**Task material**
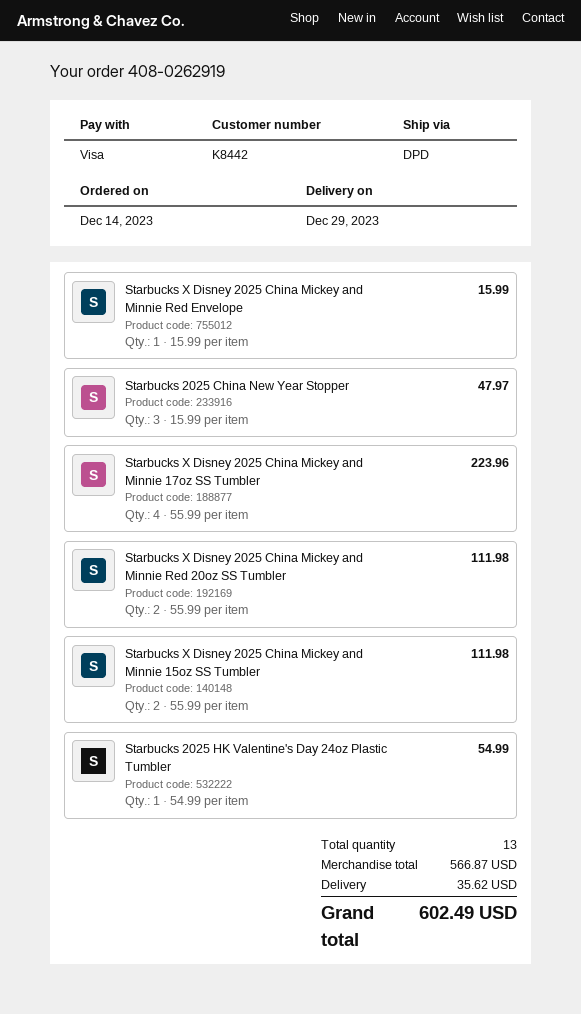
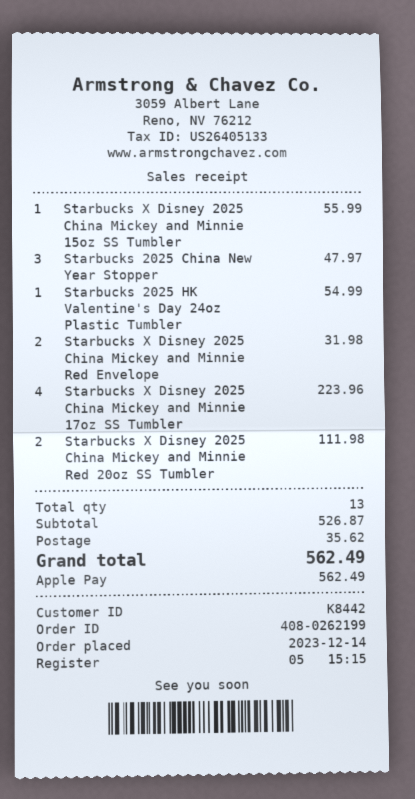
order number: 408-0262919 -> 408-0262199
payment method: Visa -> Apple Pay
Starbucks X Disney 2025 China Mickey and Minnie Red Envelope: 1 for 15.99 -> 2 for 31.98
Starbucks X Disney 2025 China Mickey and Minnie 15oz SS Tumbler: 2 for 111.98 -> 1 for 55.99
subtotal: 566.87 -> 526.87
total: 602.49 -> 562.49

**Your instructions**
Lines from the one with "payment method: Visa -> Apple Pay" through the last line above must be printed exactly; no other line is to appear.

**Task answer**
payment method: Visa -> Apple Pay
Starbucks X Disney 2025 China Mickey and Minnie Red Envelope: 1 for 15.99 -> 2 for 31.98
Starbucks X Disney 2025 China Mickey and Minnie 15oz SS Tumbler: 2 for 111.98 -> 1 for 55.99
subtotal: 566.87 -> 526.87
total: 602.49 -> 562.49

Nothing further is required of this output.